(DATA TO USE)

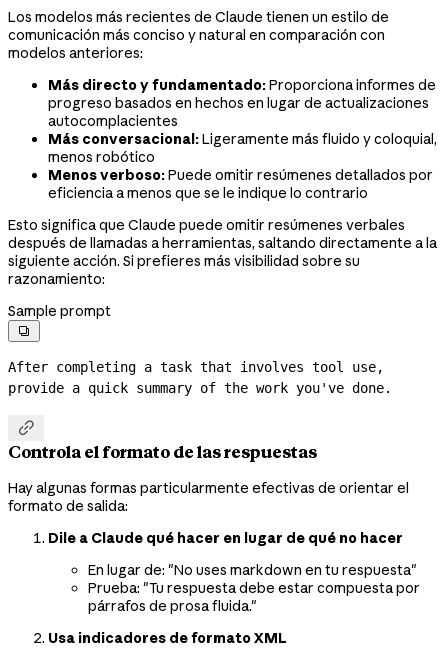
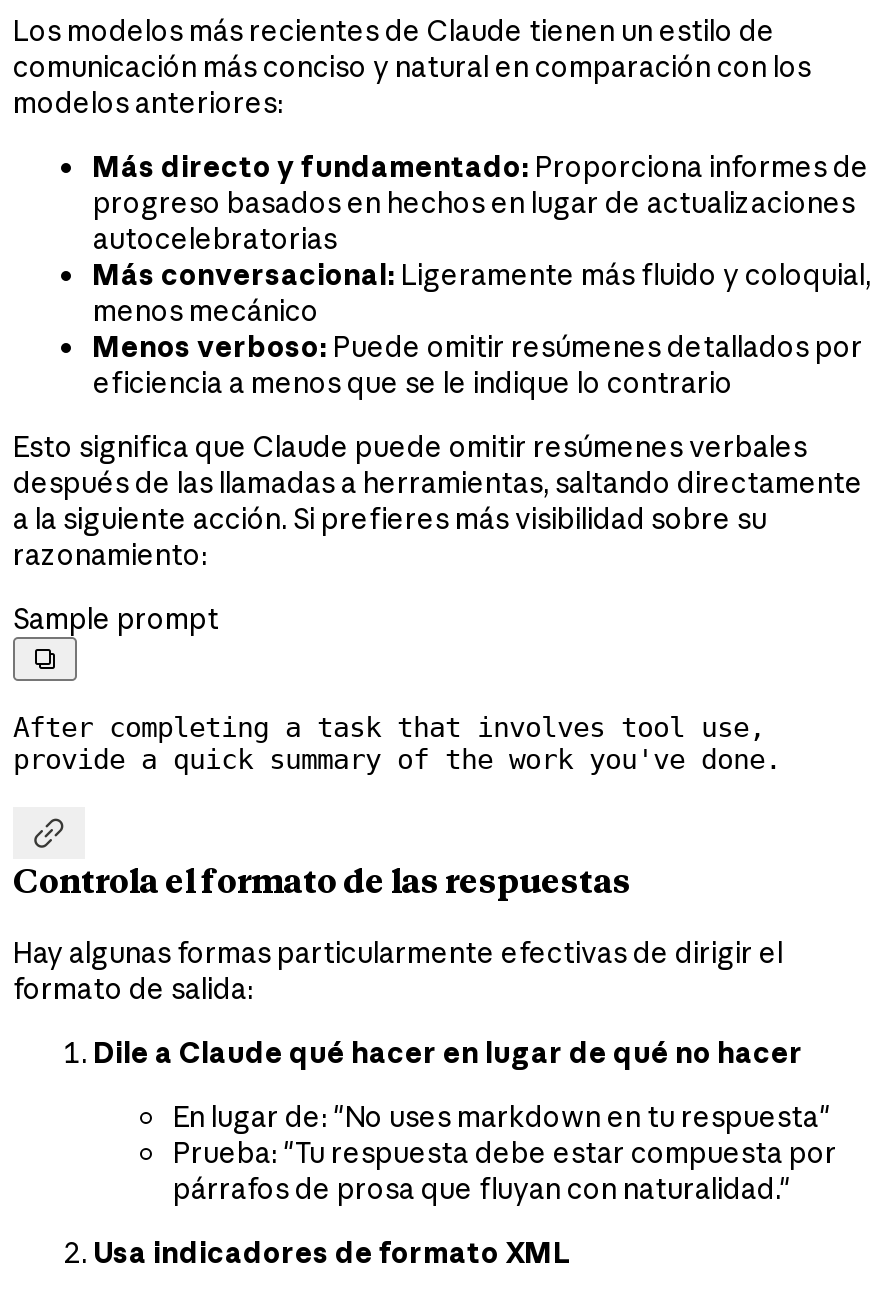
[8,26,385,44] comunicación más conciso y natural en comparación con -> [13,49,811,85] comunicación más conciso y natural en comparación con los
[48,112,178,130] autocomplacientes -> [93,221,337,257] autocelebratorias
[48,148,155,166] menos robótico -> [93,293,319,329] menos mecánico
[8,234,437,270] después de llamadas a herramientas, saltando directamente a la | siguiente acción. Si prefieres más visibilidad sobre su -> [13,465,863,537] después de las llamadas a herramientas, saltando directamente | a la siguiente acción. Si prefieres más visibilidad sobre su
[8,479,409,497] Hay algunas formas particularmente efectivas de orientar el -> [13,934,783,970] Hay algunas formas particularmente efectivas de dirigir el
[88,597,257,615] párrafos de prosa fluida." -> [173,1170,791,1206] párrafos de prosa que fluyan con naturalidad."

(End DATA TO USE)
(DATA TO USE)

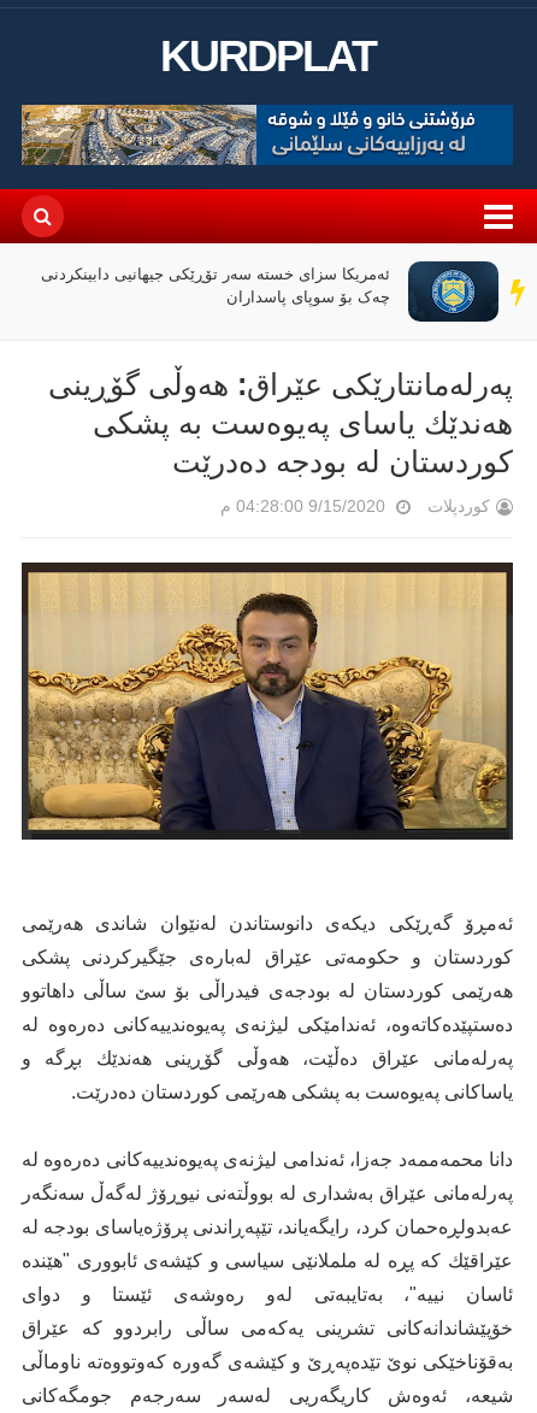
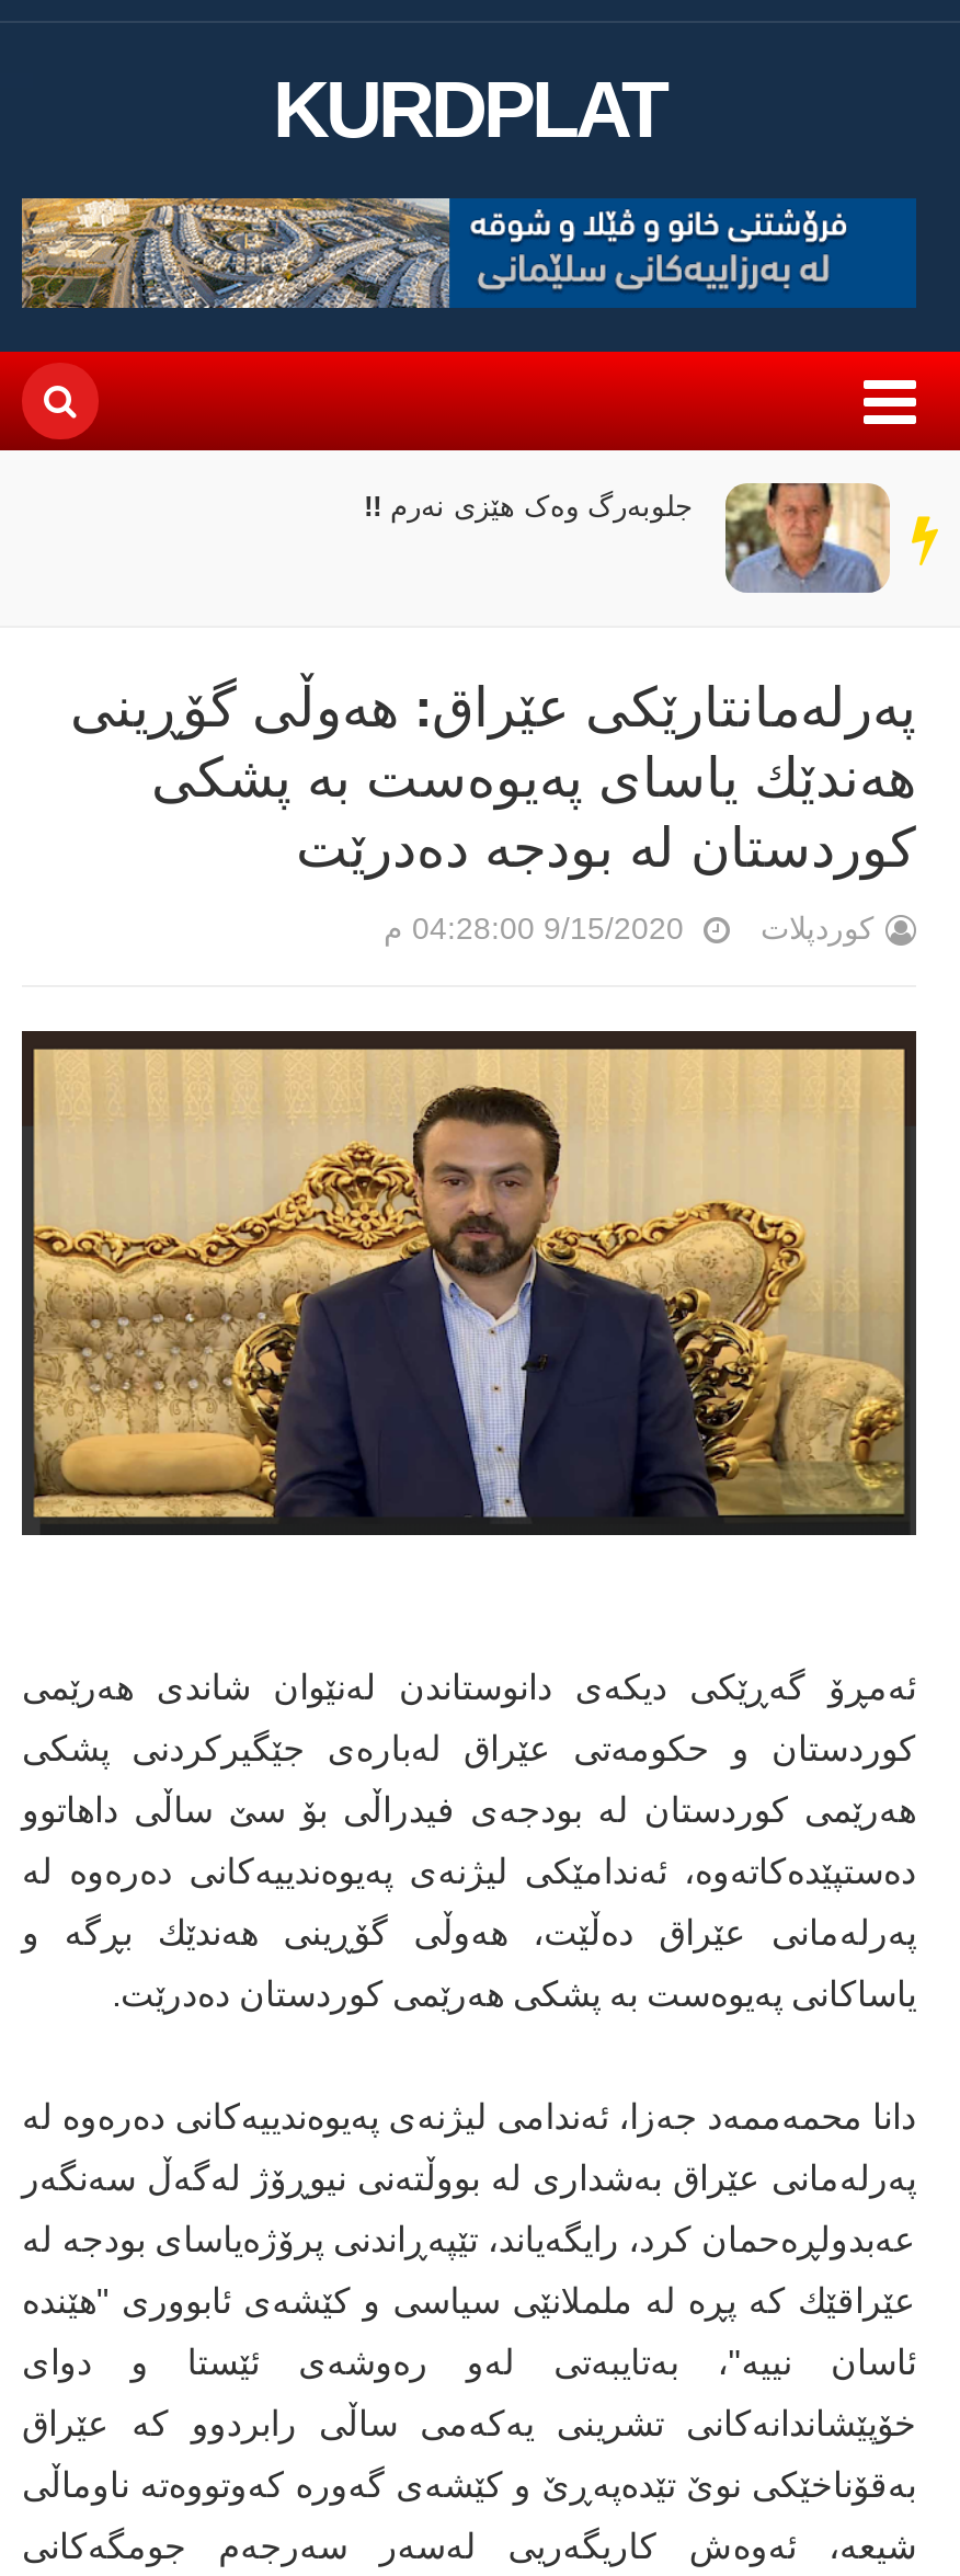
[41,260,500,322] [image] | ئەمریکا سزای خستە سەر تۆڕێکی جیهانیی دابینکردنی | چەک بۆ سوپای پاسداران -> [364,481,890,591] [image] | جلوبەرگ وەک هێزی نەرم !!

(End DATA TO USE)

◆ **PROBLEM DESCRIPTION**: Both end lines included, restate word for word the lines above from the line with "[8,26,385,44] comunicación más" to the line with "[88,597,257,615] párrafos de", and nothing else.

◆ **FINISHED TASK**:
[8,26,385,44] comunicación más conciso y natural en comparación con -> [13,49,811,85] comunicación más conciso y natural en comparación con los
[48,112,178,130] autocomplacientes -> [93,221,337,257] autocelebratorias
[48,148,155,166] menos robótico -> [93,293,319,329] menos mecánico
[8,234,437,270] después de llamadas a herramientas, saltando directamente a la | siguiente acción. Si prefieres más visibilidad sobre su -> [13,465,863,537] después de las llamadas a herramientas, saltando directamente | a la siguiente acción. Si prefieres más visibilidad sobre su
[8,479,409,497] Hay algunas formas particularmente efectivas de orientar el -> [13,934,783,970] Hay algunas formas particularmente efectivas de dirigir el
[88,597,257,615] párrafos de prosa fluida." -> [173,1170,791,1206] párrafos de prosa que fluyan con naturalidad."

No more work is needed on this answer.